The World Health Organization and the Commonwealth of Nations issued a joint plea Monday for vulnerable small states to get better access to Covid jabs to help revive their economies.
WHO chief Tedros Adhanom Ghebreyesus and Commonwealth head Patricia Scotland met at the UN health agency’s headquarters in Geneva to sign an agreement focused on ending the pandemic and combating vaccine inequity.
“The impact of the pandemic will be felt for decades, especially among the most vulnerable,” Tedros said.
“The longer the pandemic drags on, the worse those impacts will be.”
The WHO wants 70 percent of the population in each country fully vaccinated by the end of June.
Tedros said that so far, 42 percent of Commonwealth citizens had been fully vaccinated — but only 23 percent across its African member states.

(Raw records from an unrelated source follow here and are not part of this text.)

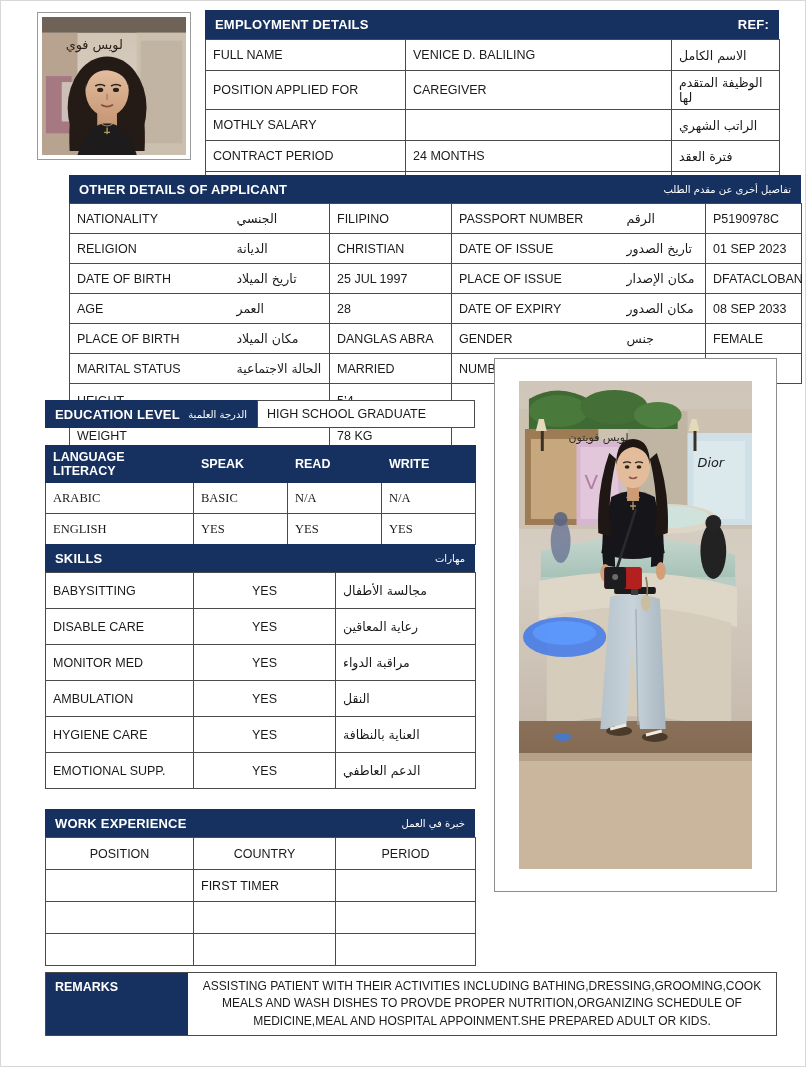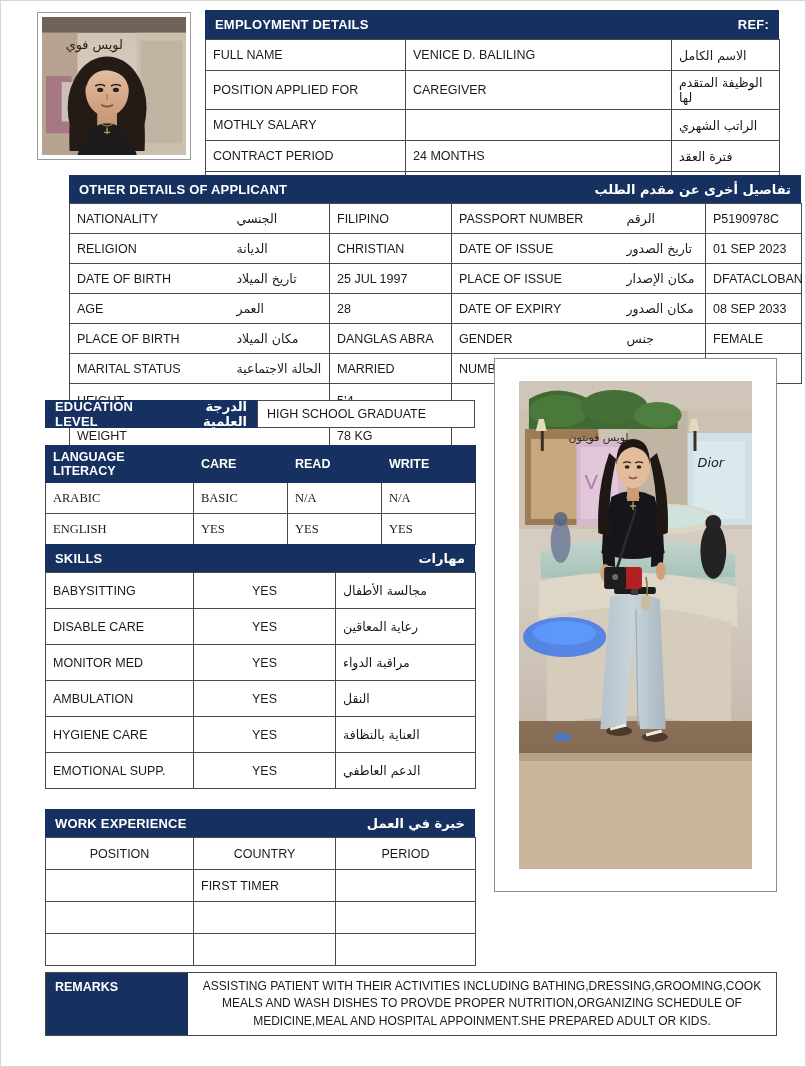--- a/index.html
+++ b/index.html
@@ -44,7 +44,7 @@
     box-sizing:border-box;
     justify-content:space-between;
   }
-  .bar .ar{color:#fff;font-weight:bold;font-size:13px;}
+  .bar .ar{color:#fff;font-weight:normal;font-size:10px;}
 
   
   #photo-head{

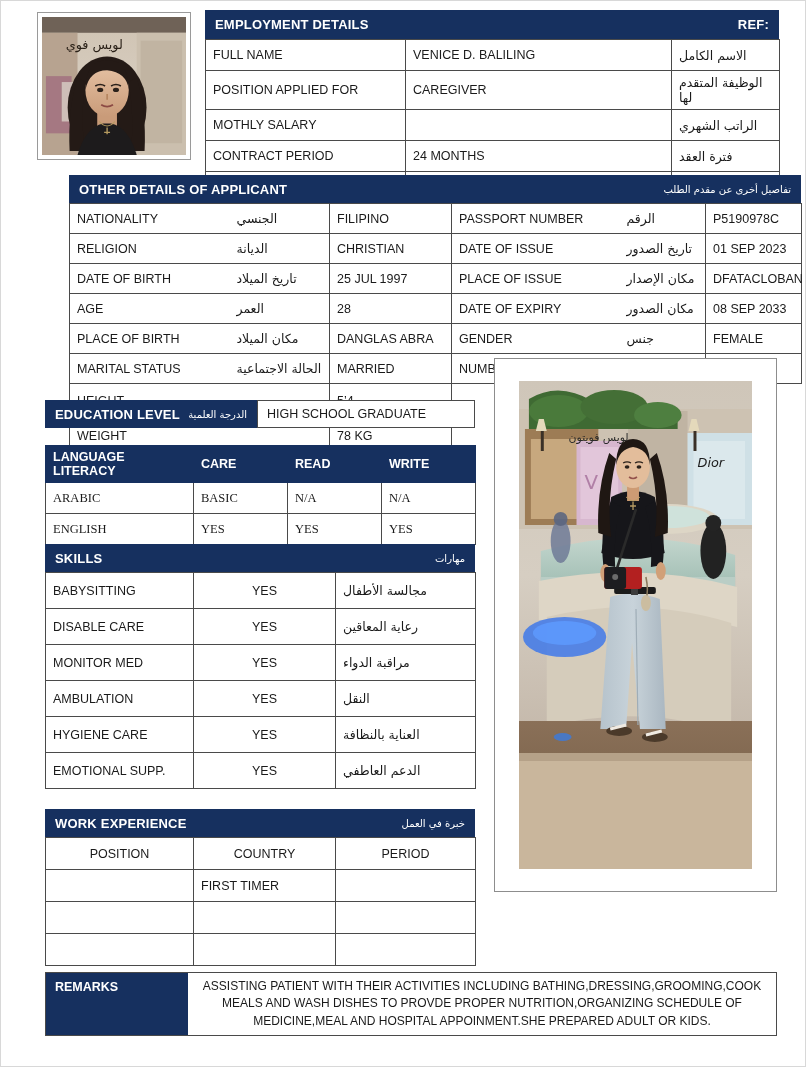--- a/index.html
+++ b/index.html
@@ -308,7 +308,7 @@
       <thead>
         <tr>
           <th>LANGUAGE LITERACY</th>
-          <th>CARE</th>
+          <th>SPEAK</th>
           <th>READ</th>
           <th>WRITE</th>
         </tr>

Scotland noted that 32 of the world’s 42 small states are in the Commonwealth.
“At current global vaccination rates, we could vaccinate the entire population of these states within two or three days,” she said.
Born out of the British empire, the Commonwealth brings together around a quarter of the world’s countries and a third of the world’s population.
“Equitable access to vaccines, especially for small and vulnerable countries, is the most pressing political, economic, social and moral priority,” Scotland said.
Besides the pandemic, the WHO-Commonwealth memorandum of understanding focused on promoting universal health coverage and primary health care, strengthening health security and exchanging innovation and knowledge.
The Commonwealth includes developed nations such as Britain, Canada and Australia, along with emerging economies like India, Nigeria and Malaysia and small island states such as Tuvalu and Barbados.